Why rating hospitals is more complicated than schools
- Published
As any parent knows, to get an immediate idea of what a school is like all one needs to do is go to the Ofsted website to find out if it is outstanding, good, requires improvement or is inadequate.
Finding out information about NHS services is not so easy. They are judged against a set of 28 basic standards and either pass or fail.
So why not have an Ofsted-style system for hospitals and GP surgeries - and care homes for that matter?
That is the question posed last year by Health Secretary Jeremy Hunt.
The answer has now been provided in painstaking detail over .
The conclusion? It is possible, but be very, very careful how you proceed, minister.
'No happy ending'
First of all, we have been here before.
The health service had a quality grading system called "star ratings" as recently as 2010. But this was dropped amid criticism that it was not giving an accurate enough picture.
The Nuffield Trust makes the argument that the NHS - and hospitals in particular - are much more complicated organisations than schools.
Schools deal with a population confined to a set age range in an environment that can be measured through relatively simple testing and assessment.
There are variables, but they are often known and relatively narrow.
The NHS is a completely different matter. It sees people from the full spectrum of ages, some of whom have illnesses that cannot be cured.
Others turn to the NHS to die. For them there is no happy ending.
What is more, performance can be much more variable. Hospitals are a series of microclimates.

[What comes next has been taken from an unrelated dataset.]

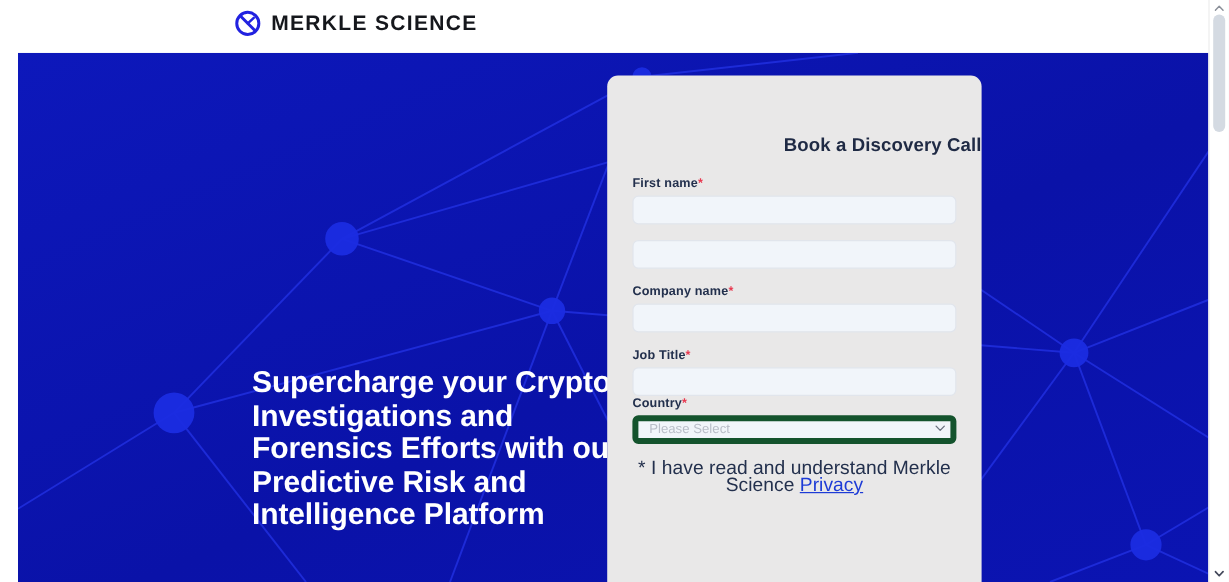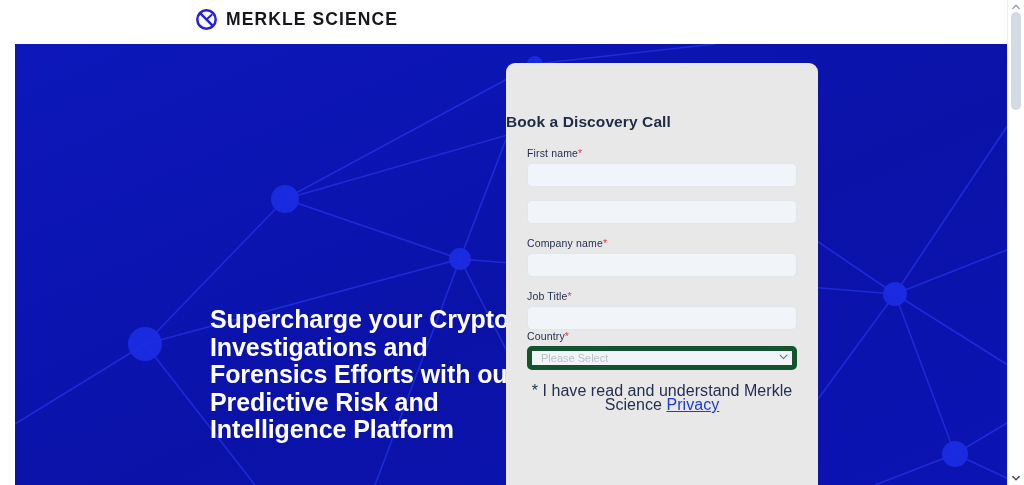"Book a Discovery Call" #form-title { text-align: left -> right }
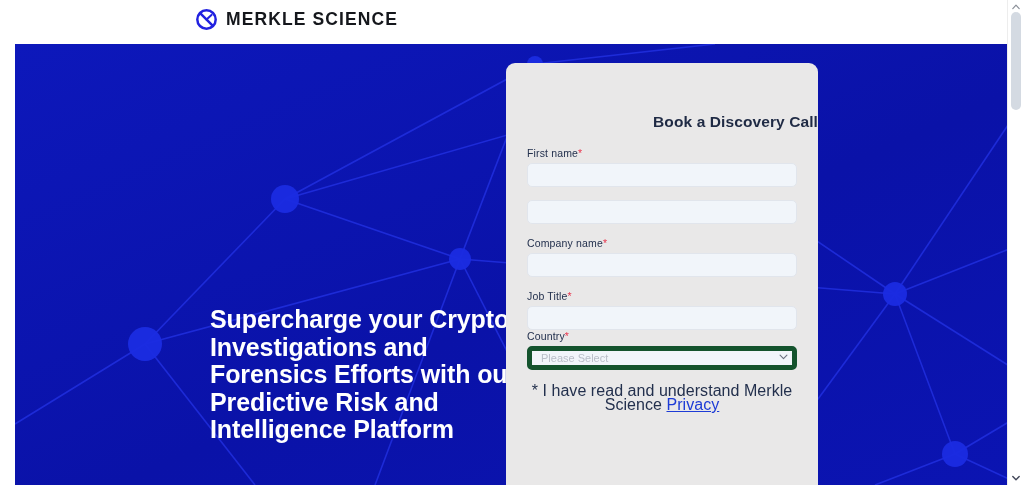"First name*" .field-label { font-weight: 400 -> 700 }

Alongside good departments, there can exist bad ones.
Of course, schools can vary from classroom to classroom, but the range of performance tends to be much more narrow.
It is why the think tank has warned the government to be cautious.
It has suggested that if the government wants to go down this route it should consider rating hospitals by department.
But that does not mean Ofsted-style ratings will not happen.
The Department of Health has already indicated it wants to press ahead with some kind of change.
Why? The clearest conclusion of the Nuffield Trust was that despite the difficulties, the status quo was not satisfactory either.
Jennifer Dixon, the trust's chief executive, says: "There is a major gap in the information available to the public - people are left in the dark."
Change in the NHS is never far around the corner.